### Materials provided

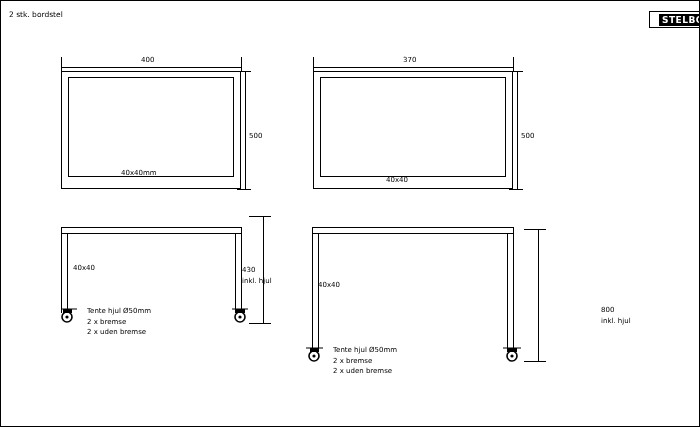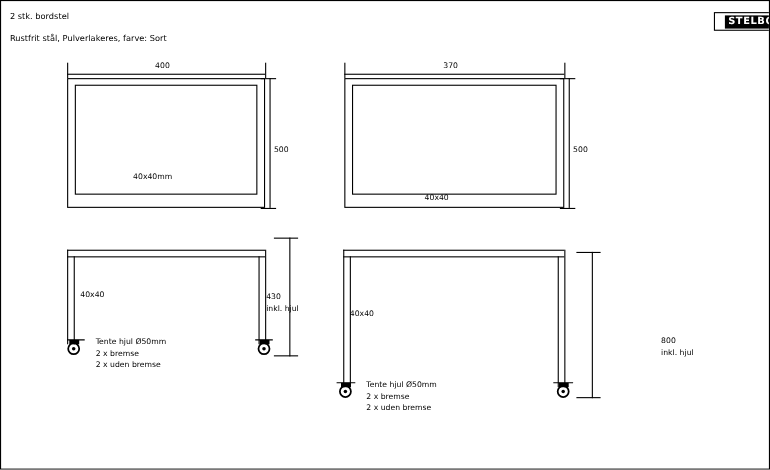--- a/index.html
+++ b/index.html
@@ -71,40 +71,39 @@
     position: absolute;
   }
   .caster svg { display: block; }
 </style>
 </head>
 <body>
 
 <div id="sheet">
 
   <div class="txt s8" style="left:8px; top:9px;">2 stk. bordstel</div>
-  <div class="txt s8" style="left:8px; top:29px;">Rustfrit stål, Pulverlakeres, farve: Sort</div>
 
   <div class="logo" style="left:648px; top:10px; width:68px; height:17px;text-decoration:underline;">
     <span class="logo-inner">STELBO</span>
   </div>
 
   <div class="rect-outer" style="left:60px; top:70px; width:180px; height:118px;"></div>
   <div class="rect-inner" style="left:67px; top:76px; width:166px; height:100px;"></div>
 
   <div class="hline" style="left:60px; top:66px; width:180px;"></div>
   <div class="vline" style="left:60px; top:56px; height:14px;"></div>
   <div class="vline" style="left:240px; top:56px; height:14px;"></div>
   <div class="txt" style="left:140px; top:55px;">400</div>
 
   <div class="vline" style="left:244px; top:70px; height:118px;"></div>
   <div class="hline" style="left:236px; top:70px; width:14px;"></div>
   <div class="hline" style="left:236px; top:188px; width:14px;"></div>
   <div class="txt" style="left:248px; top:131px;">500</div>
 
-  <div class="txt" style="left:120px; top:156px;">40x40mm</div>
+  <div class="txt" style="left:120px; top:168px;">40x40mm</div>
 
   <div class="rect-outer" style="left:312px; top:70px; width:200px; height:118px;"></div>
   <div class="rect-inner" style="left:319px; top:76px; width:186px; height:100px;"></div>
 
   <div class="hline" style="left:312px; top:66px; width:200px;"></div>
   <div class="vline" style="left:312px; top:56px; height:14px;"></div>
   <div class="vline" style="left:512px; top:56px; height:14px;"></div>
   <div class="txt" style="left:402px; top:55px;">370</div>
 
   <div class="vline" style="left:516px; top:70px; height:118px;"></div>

######

• [Description of the task] Set down every entry above verbatim, without pictures.

• [Response to this exercise]
--- a/index.html
+++ b/index.html
@@ -71,40 +71,39 @@
     position: absolute;
   }
   .caster svg { display: block; }
 </style>
 </head>
 <body>
 
 <div id="sheet">
 
   <div class="txt s8" style="left:8px; top:9px;">2 stk. bordstel</div>
-  <div class="txt s8" style="left:8px; top:29px;">Rustfrit stål, Pulverlakeres, farve: Sort</div>
 
   <div class="logo" style="left:648px; top:10px; width:68px; height:17px;text-decoration:underline;">
     <span class="logo-inner">STELBO</span>
   </div>
 
   <div class="rect-outer" style="left:60px; top:70px; width:180px; height:118px;"></div>
   <div class="rect-inner" style="left:67px; top:76px; width:166px; height:100px;"></div>
 
   <div class="hline" style="left:60px; top:66px; width:180px;"></div>
   <div class="vline" style="left:60px; top:56px; height:14px;"></div>
   <div class="vline" style="left:240px; top:56px; height:14px;"></div>
   <div class="txt" style="left:140px; top:55px;">400</div>
 
   <div class="vline" style="left:244px; top:70px; height:118px;"></div>
   <div class="hline" style="left:236px; top:70px; width:14px;"></div>
   <div class="hline" style="left:236px; top:188px; width:14px;"></div>
   <div class="txt" style="left:248px; top:131px;">500</div>
 
-  <div class="txt" style="left:120px; top:156px;">40x40mm</div>
+  <div class="txt" style="left:120px; top:168px;">40x40mm</div>
 
   <div class="rect-outer" style="left:312px; top:70px; width:200px; height:118px;"></div>
   <div class="rect-inner" style="left:319px; top:76px; width:186px; height:100px;"></div>
 
   <div class="hline" style="left:312px; top:66px; width:200px;"></div>
   <div class="vline" style="left:312px; top:56px; height:14px;"></div>
   <div class="vline" style="left:512px; top:56px; height:14px;"></div>
   <div class="txt" style="left:402px; top:55px;">370</div>
 
   <div class="vline" style="left:516px; top:70px; height:118px;"></div>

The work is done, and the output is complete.